WHAT TO DO
Please show every line from the entries that carries the word "display".

BEGIN RECORDS FOR THIS EXERCISE

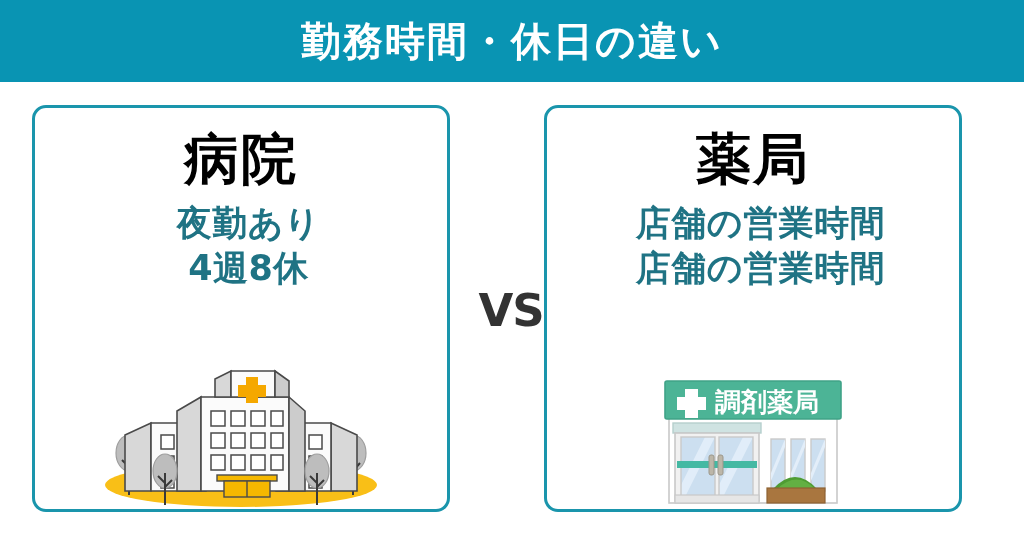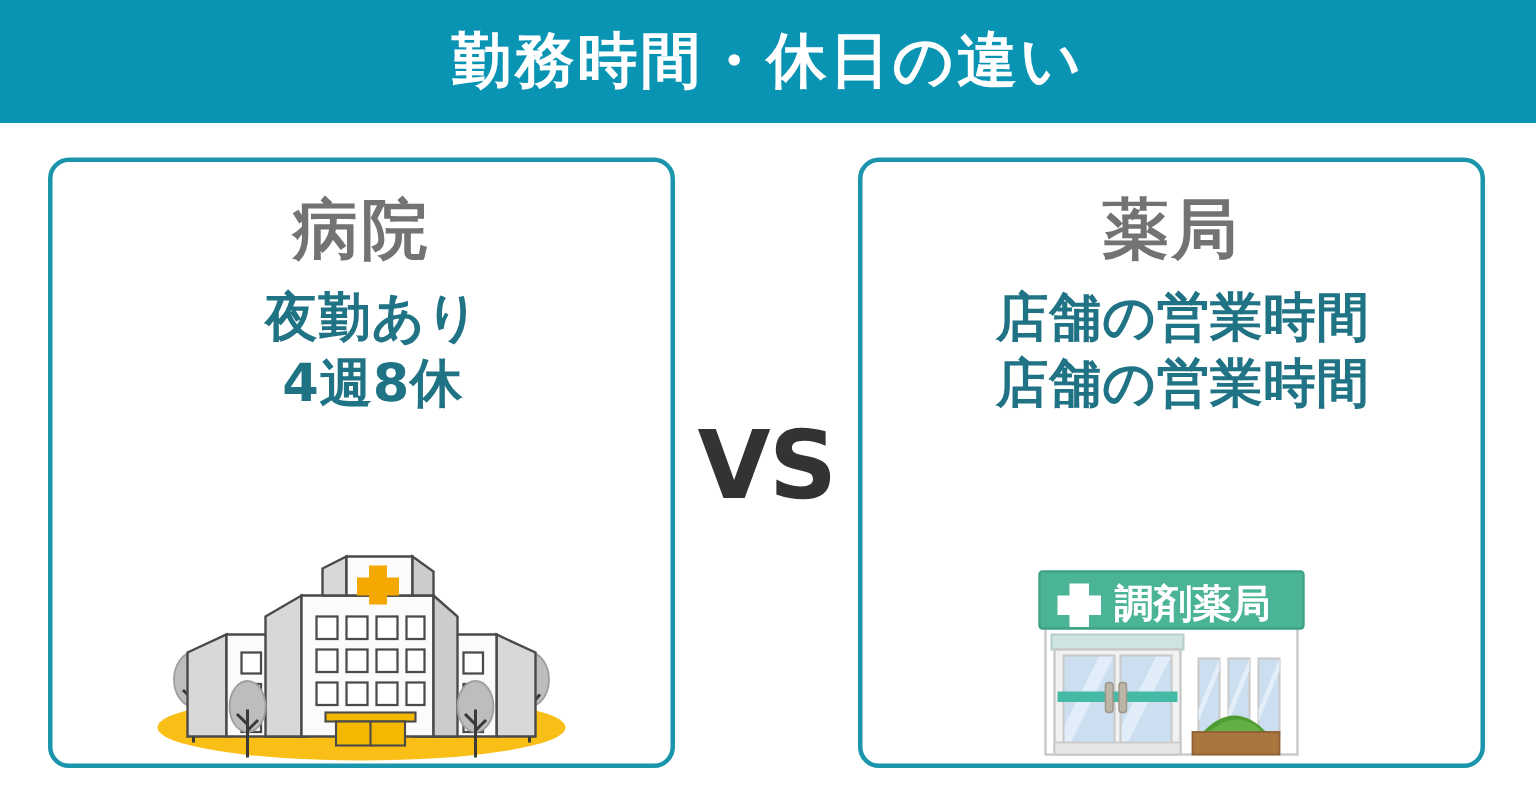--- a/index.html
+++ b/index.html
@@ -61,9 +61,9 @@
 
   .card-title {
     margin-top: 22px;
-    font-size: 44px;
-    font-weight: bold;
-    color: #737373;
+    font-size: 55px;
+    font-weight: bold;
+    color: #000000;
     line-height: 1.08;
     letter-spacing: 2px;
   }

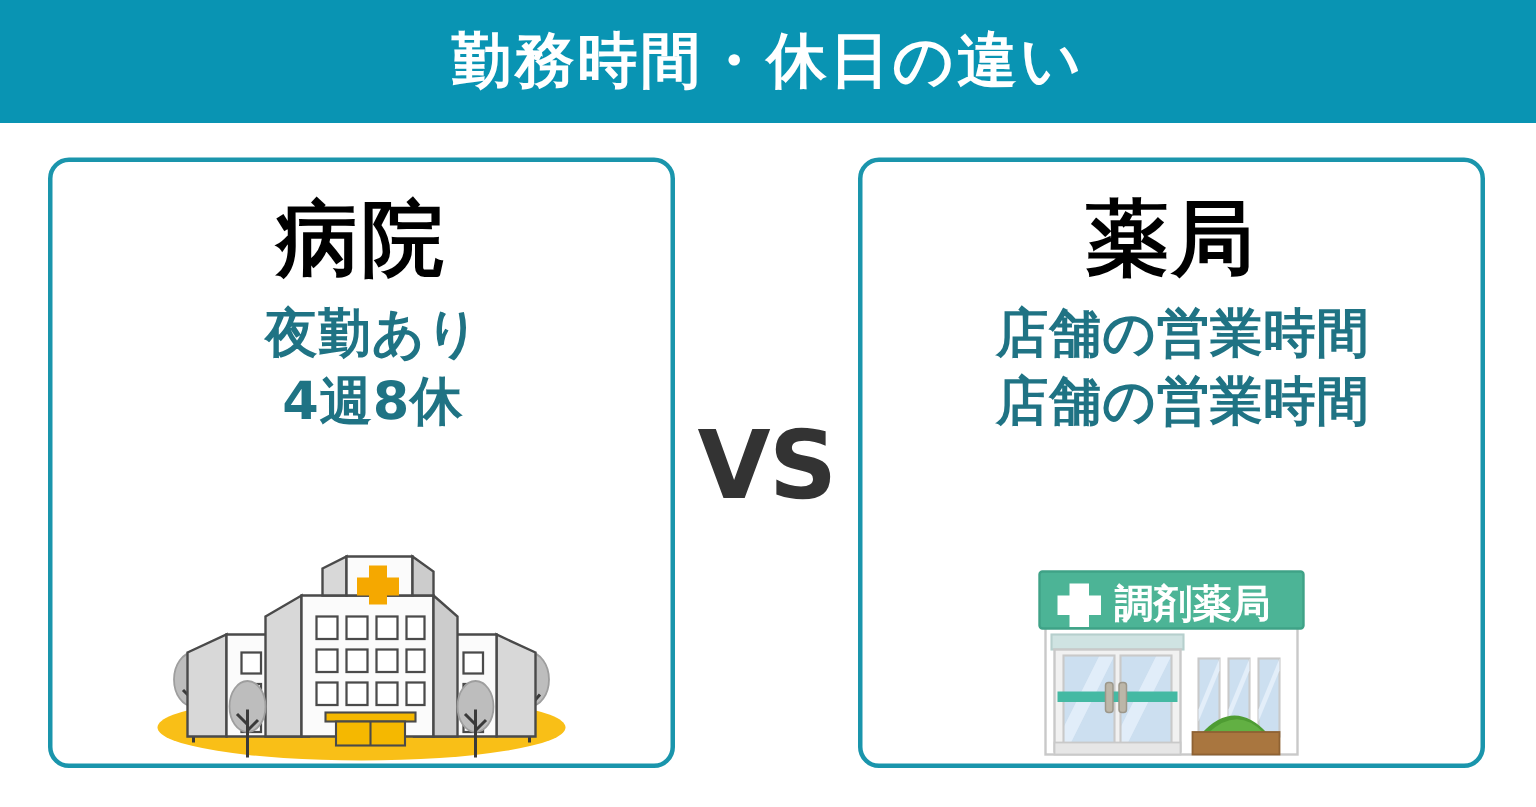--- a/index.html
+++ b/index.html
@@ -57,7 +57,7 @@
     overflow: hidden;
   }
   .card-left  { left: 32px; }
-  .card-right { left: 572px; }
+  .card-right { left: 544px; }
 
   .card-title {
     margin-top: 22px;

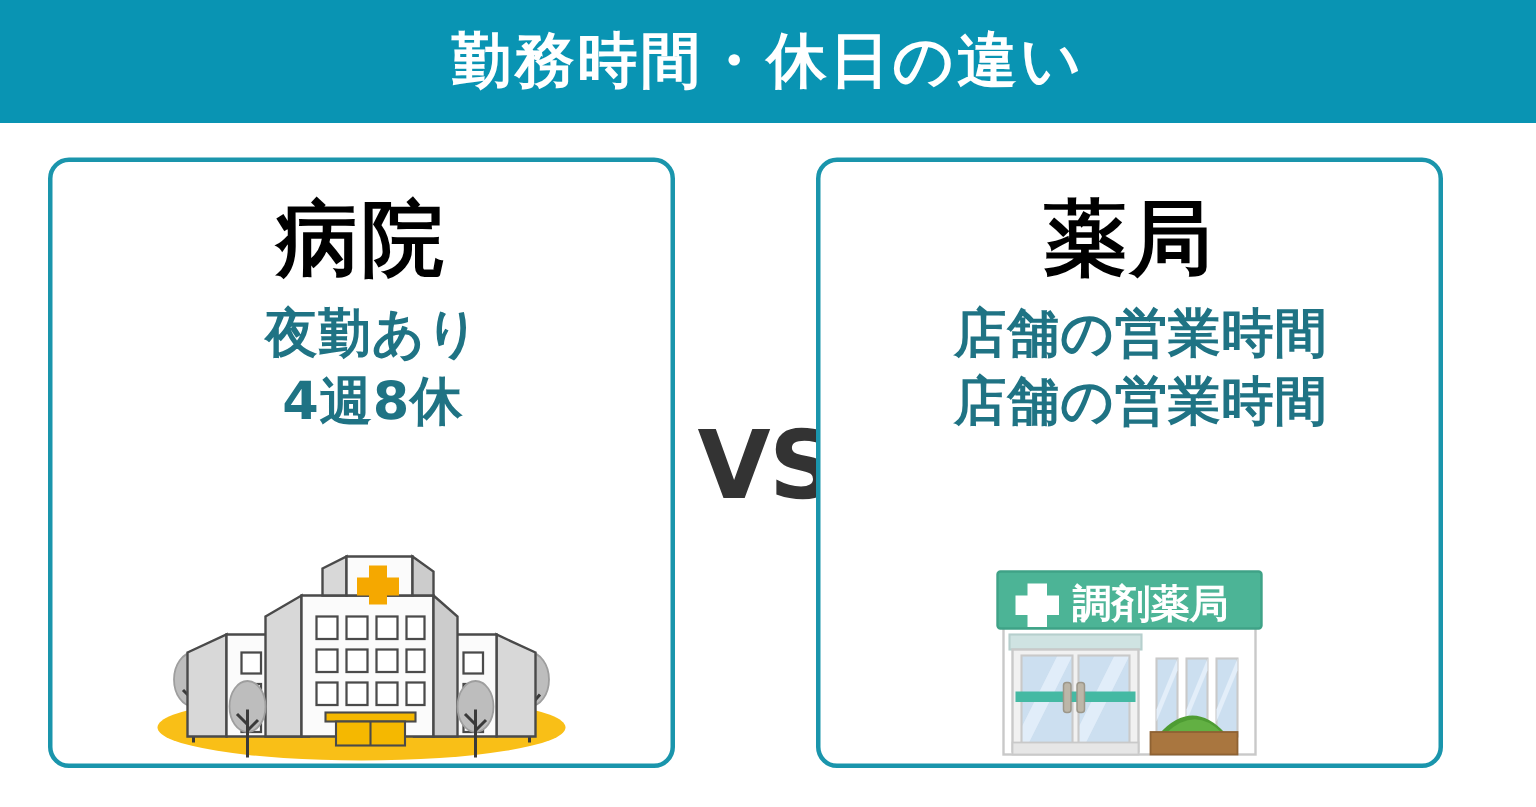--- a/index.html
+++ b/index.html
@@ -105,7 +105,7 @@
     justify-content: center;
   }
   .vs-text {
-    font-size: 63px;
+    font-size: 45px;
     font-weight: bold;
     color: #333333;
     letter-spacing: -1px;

END RECORDS FOR THIS EXERCISE
BEGIN RECORDS FOR THIS EXERCISE

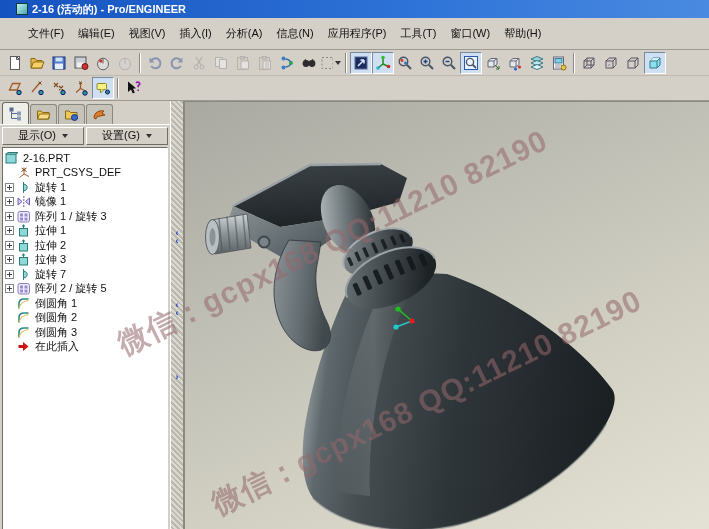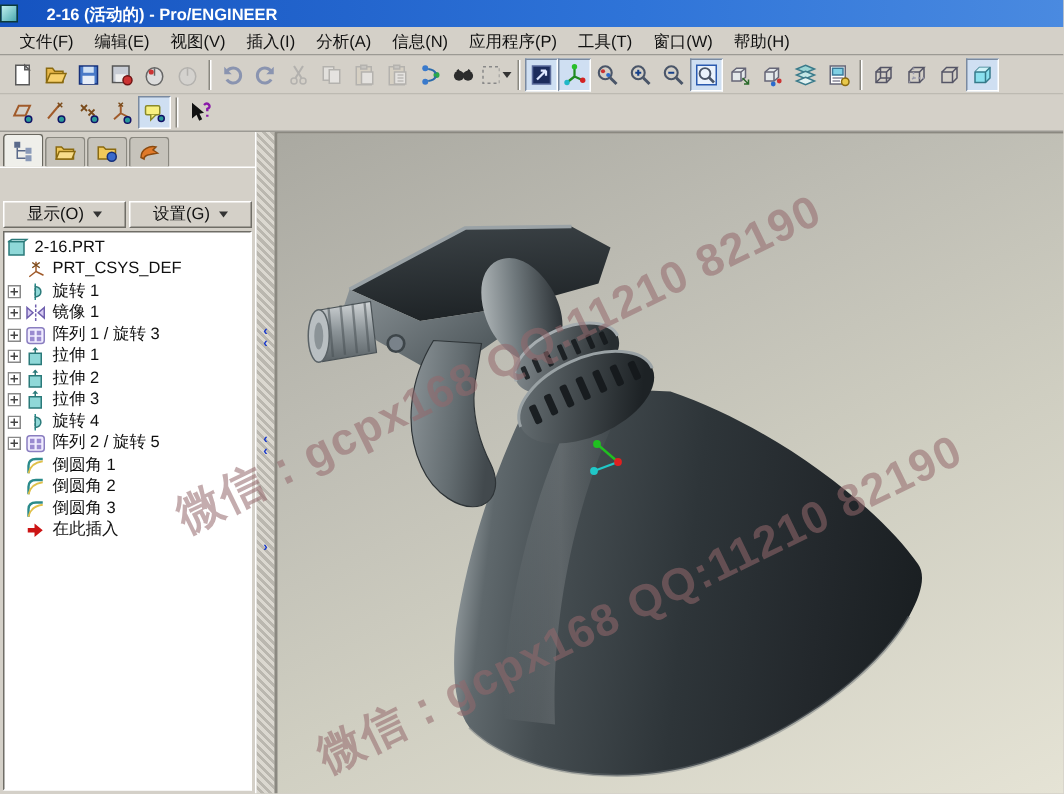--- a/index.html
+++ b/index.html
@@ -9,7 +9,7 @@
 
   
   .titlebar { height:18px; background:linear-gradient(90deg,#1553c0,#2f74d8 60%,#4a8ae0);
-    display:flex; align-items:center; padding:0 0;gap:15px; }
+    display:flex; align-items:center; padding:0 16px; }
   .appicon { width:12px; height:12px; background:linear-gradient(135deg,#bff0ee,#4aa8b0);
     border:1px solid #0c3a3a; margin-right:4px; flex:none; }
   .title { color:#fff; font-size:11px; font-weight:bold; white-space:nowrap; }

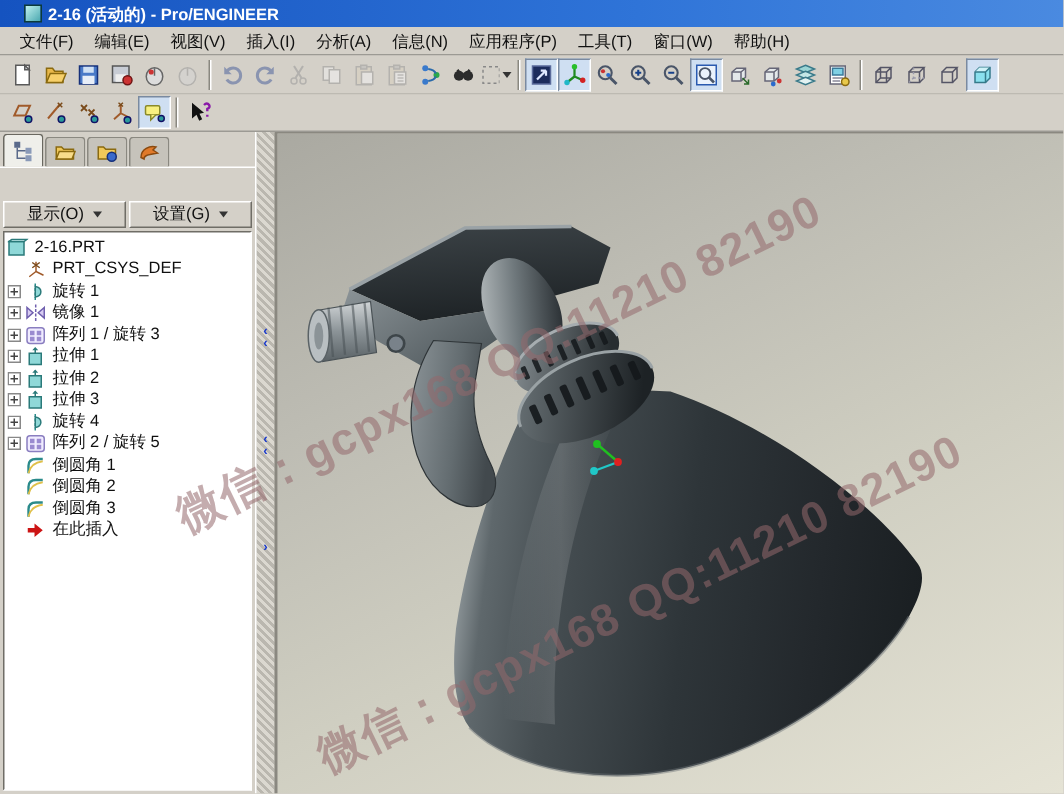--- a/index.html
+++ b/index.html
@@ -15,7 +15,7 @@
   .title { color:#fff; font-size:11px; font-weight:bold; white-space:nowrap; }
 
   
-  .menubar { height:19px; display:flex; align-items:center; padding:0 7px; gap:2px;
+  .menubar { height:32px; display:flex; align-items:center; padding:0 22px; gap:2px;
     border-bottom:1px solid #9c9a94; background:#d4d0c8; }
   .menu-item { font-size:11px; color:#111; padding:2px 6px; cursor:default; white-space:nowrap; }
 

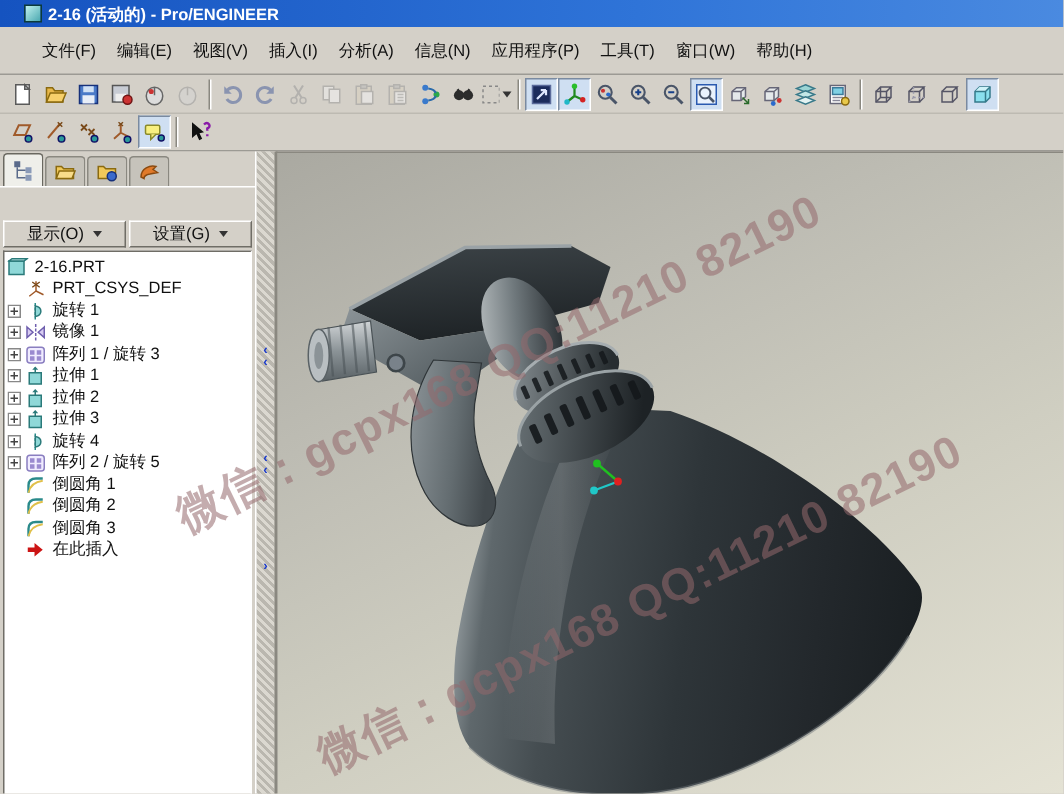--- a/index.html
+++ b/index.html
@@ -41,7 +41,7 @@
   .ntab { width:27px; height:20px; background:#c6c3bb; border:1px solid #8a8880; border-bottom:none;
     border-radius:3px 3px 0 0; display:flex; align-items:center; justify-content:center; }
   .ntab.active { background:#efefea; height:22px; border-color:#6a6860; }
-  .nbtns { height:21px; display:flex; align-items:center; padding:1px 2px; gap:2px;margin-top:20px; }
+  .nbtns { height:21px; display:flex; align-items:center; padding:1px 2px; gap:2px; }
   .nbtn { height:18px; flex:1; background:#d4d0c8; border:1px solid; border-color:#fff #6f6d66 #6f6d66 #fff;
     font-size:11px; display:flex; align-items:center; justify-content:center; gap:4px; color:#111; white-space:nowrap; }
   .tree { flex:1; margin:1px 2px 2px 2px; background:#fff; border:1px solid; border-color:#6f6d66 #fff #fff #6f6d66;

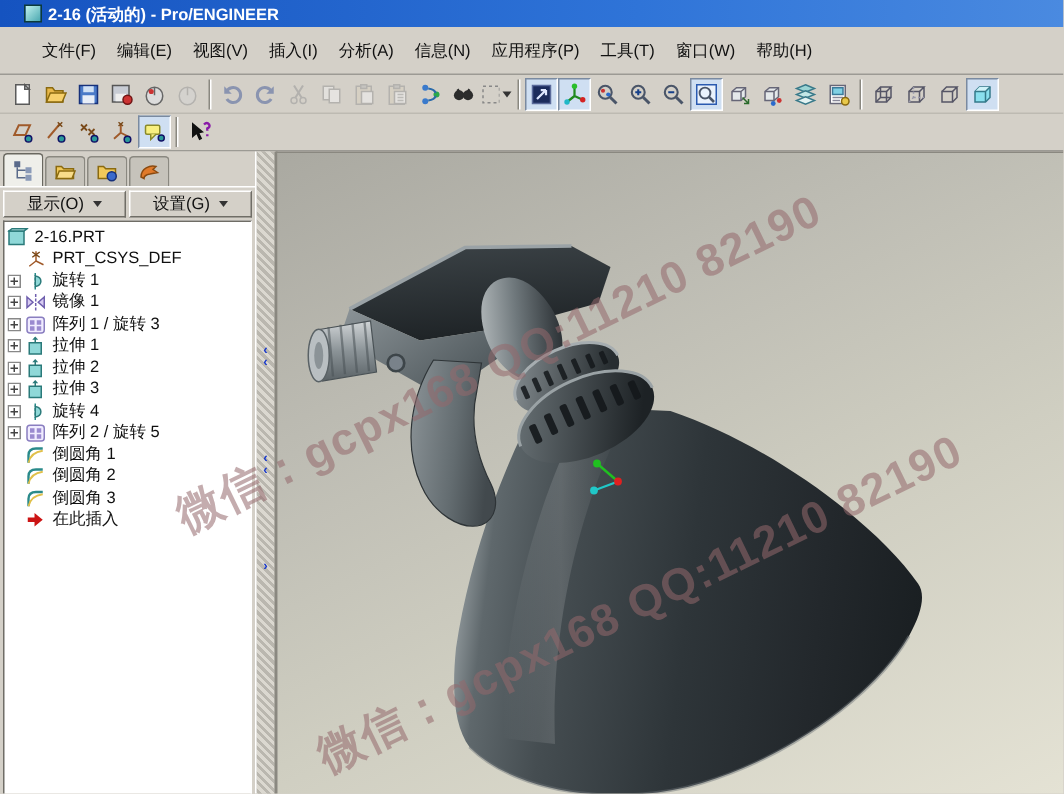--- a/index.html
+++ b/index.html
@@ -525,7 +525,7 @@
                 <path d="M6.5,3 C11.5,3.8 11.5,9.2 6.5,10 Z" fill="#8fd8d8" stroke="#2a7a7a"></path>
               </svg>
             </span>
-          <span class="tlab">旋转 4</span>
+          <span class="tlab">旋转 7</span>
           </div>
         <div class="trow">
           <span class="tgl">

END RECORDS FOR THIS EXERCISE

ANSWER TO THE PROBLEM
-    display:flex; align-items:center; padding:0 0;gap:15px; }
+    display:flex; align-items:center; padding:0 16px; }
-  .menubar { height:19px; display:flex; align-items:center; padding:0 7px; gap:2px;
+  .menubar { height:32px; display:flex; align-items:center; padding:0 22px; gap:2px;
     border-radius:3px 3px 0 0; display:flex; align-items:center; justify-content:center; }
-  .nbtns { height:21px; display:flex; align-items:center; padding:1px 2px; gap:2px;margin-top:20px; }
+  .nbtns { height:21px; display:flex; align-items:center; padding:1px 2px; gap:2px; }
     font-size:11px; display:flex; align-items:center; justify-content:center; gap:4px; color:#111; white-space:nowrap; }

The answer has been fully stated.